É da essência das audiências de custódia o comparecimento pessoal do preso à presença do magistrado. É válido ressaltar que autuado é sujeito de direitos, e não mero objeto de prova. A sua ausência física nas custódias compromete sua comunicação direta com o defensor técnico, que nem sempre poderá se dirigir para o local onde se encontra o preso. Em que pese lhe seja assegurada o direito a uma entrevista reservada, não se tem garantia alguma do sigilo dessa conversa. Além disso, o autuado fica impossibilitado de ter contato com seu defensor público/advogado durante a sua entrevista.

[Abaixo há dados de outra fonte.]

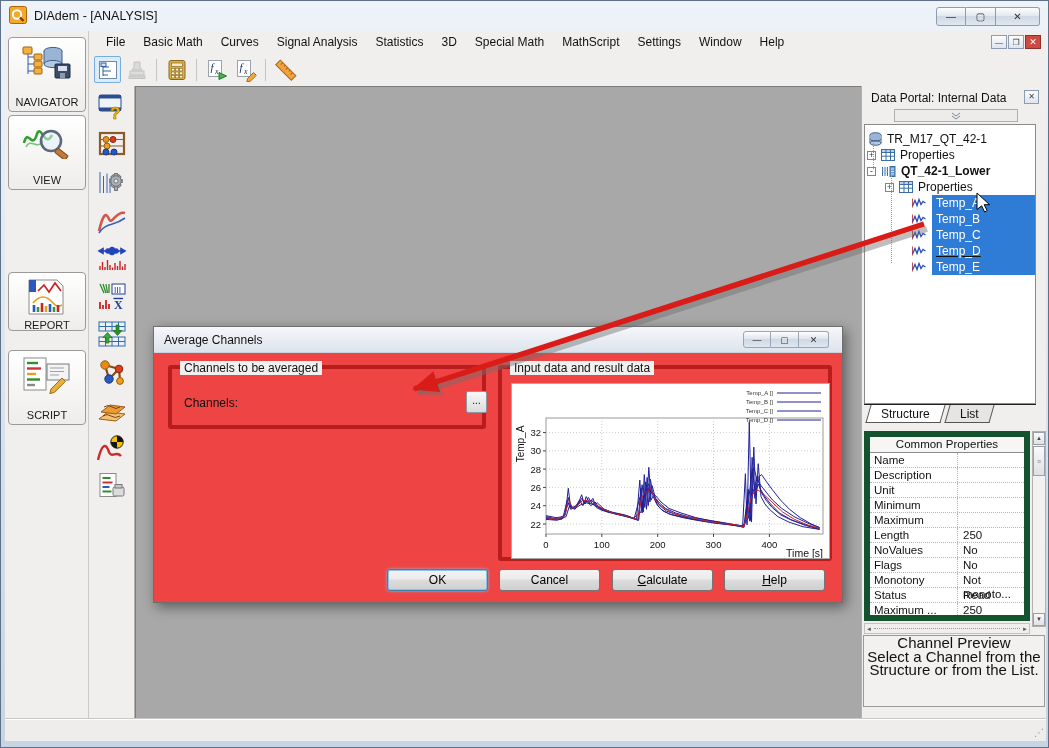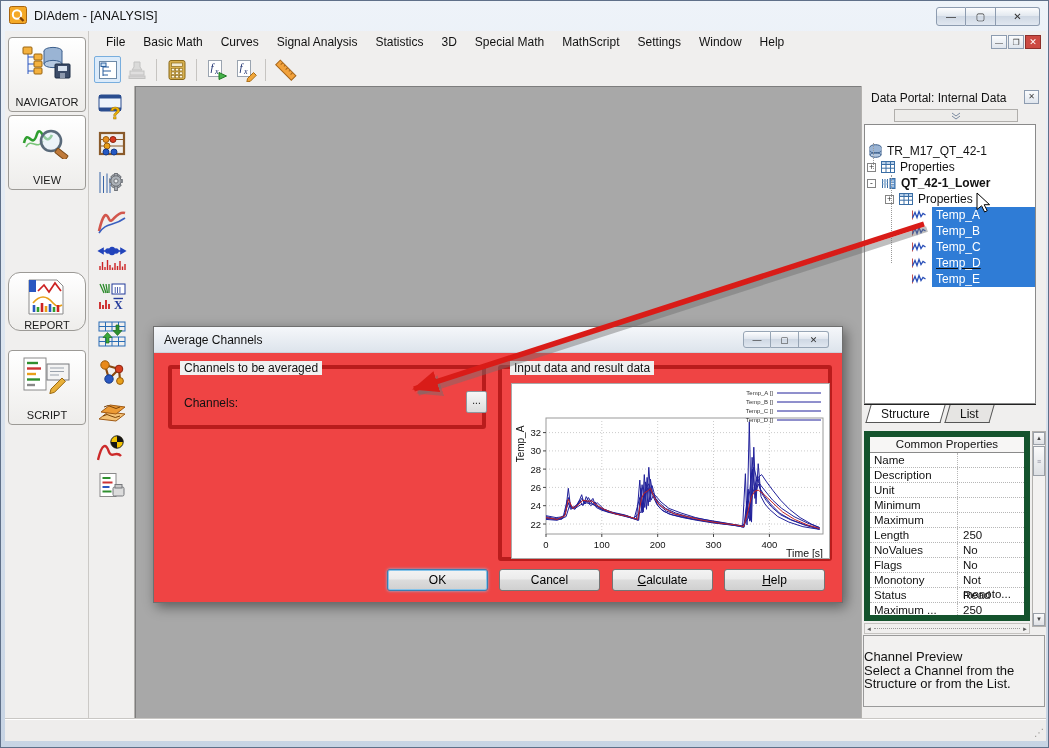"TR_M17_QT_42-1" .tree { padding-top: 18px -> 6px }
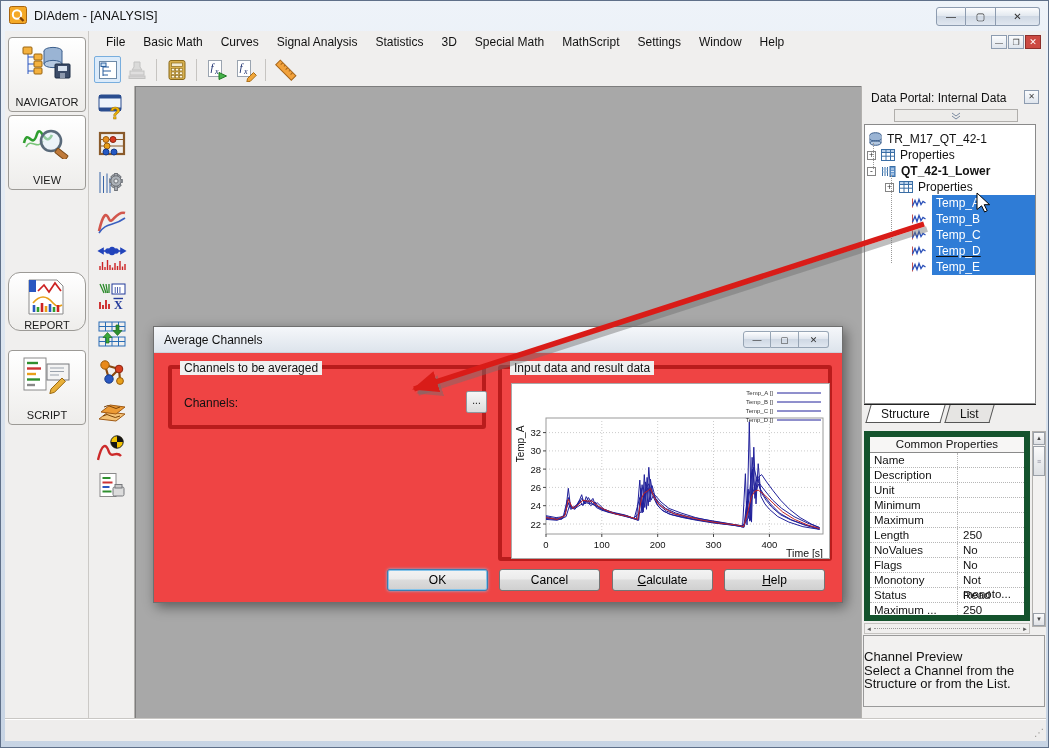"REPORT" div.abtn { border-radius: 12px -> none }
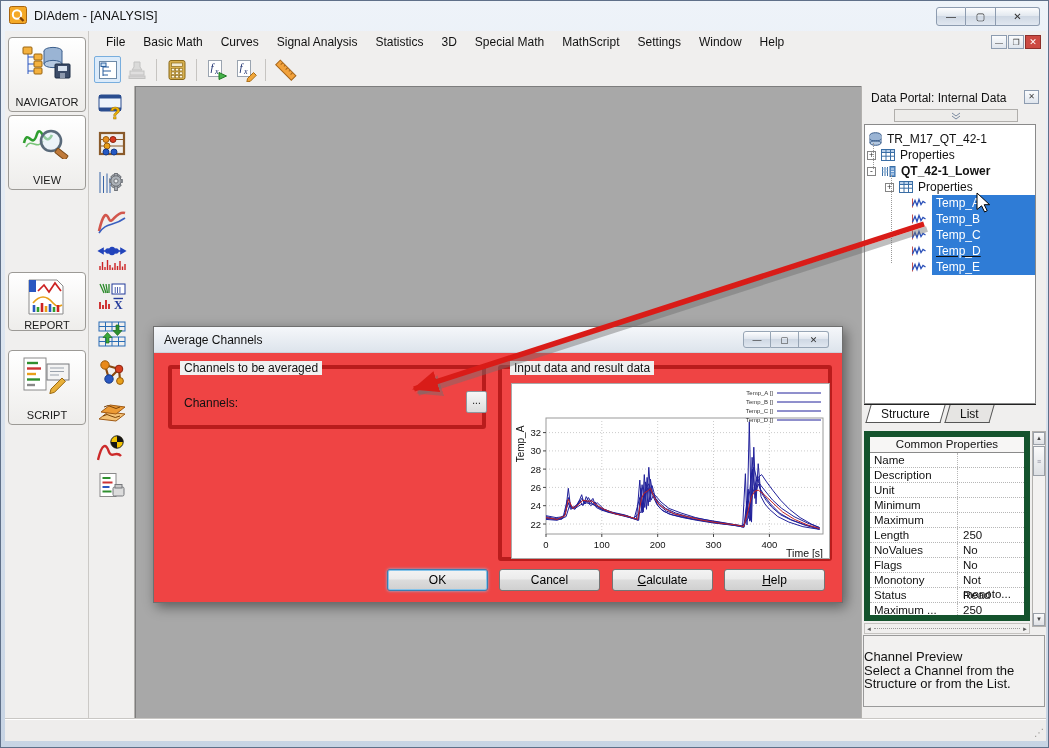"Channel Preview" .preview { font-size: 13px -> 15px; padding-top: 14px -> 0; text-align: none -> center }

Ponderamos também que a retórica presencial é bem mais significativa que uma sustentação remota, mormente porque sabemos que a expressão verbal é apenas uma das nuances da comunicação humana.

Vamos além: como se pode, por exemplo, mediante vídeo, se constatar marcas de maus tratos ou tortura? É bem verdade que o Ato Normativo nº 0009672-61.2020, como já anteriormente mencionado, assegura ao preso a realização de exame de corpo de delito antes da audiência, mas cumpre salientar que nem todos os atos de tortura deixam sinais aparentes. Ademais, é cediço que vigora no Brasil um verdadeiro estado de negação sobre a possibilidade de violência policial [8]. A soma desses fatores resvala obstáculos para apuração de maus tratos, um dos objetivos traçados pelos tratados internacionais que versam sobre direitos humanos, e dos quais o Brasil é signatário, para as audiências de custódia.

Ressaltamos ainda "um cânone interpretativo válido para o Direito Internacional dos Direitos Humanos, a saber: a regra pro homine; logo, não deveria se mostrar possível a adoção de uma interpretação da norma convencional que viesse a limitar a fruição de um direito" [9].

Em arremate, acreditamos que a realização de custódia por videoconferência não encontra guarida em um processo penal humanitário, cujas diretrizes constitucionais e convencionais buscam sempre a máxima eficácia dos direitos humanos. Somente as audiências de custódia presenciais servem como filtro moderador para evita prisões desnecessárias e coibir maus tratos e torturas. Destarte, a Defensoria Pública, enquanto instituição pública de defesa e com a missão constitucional de promover dos direitos humanos, não pode coadunar com o novo posicionamento do CNJ. Nessa atual quadra histórica, em que a descaracterização da audiência de custódia é celebrada como uma vitória, nunca se deve esquecer o disposto no artigo 102, inciso I, alínea "r", Constituição da República.


[2] "Excepcionalmente e de forma fundamentada, nos casos em que se faça inviável a realização presencial do ato, é possível a realização de audiência de custódia por sistema de videoconferência".

[3] Pontua-se que as audiências de custódia na modalidade presencial foram retomadas até então em nove estados da federação.

[4] A audiência de custódia está prevista no artigo 7.5 da Convenção Americana de Direitos Humanos e no artigo 9.3 do Pacto Internacional dos Direitos Civis e Políticos, ambos ratificados pelo Brasil em 1992. A Lei 13.964/2019 também fez previsão expressa das audiências de custódia no Código de Processo Penal brasileiro.

[5] ROCHA, Jorge Bheron; NEWTON, Eduardo Januário; MUNIZ, Gina Ribeiro Gonçalves. ALVARÁ DE QUASE-SOLTURA NO ORDENAMENTO JURÍDICO BRASILEIRO. In Empório do Direito. Disponível em <https://emporiododireito.com.br/leitura/alvara-de-quase-soltura-no-ordenamento-juridico-brasileiro>. Acesso em 25.11.2020.

[6] NEWTON, Eduardo Januário. Decisão de Fux suspendendo audiência de custódia em 24h foi incorreta. Disponível em: https://www.conjur.com.br/2020-jan-25/eduardo-newton-suspensao-audiencias-custodia-foi-incorreta.

[7] KAUFMANN, Arthur. Filosofia do direito. 5. Ed. Lisboa: Fundação Calouste Gulbenkian, 2014, p. 187.

[8] SEMER, Marcelo. Sentenciado o tráfico: o papel dos juízes no grande encarceramento. São Paulo: Tirant lo Blanch, 2019, p.113-119.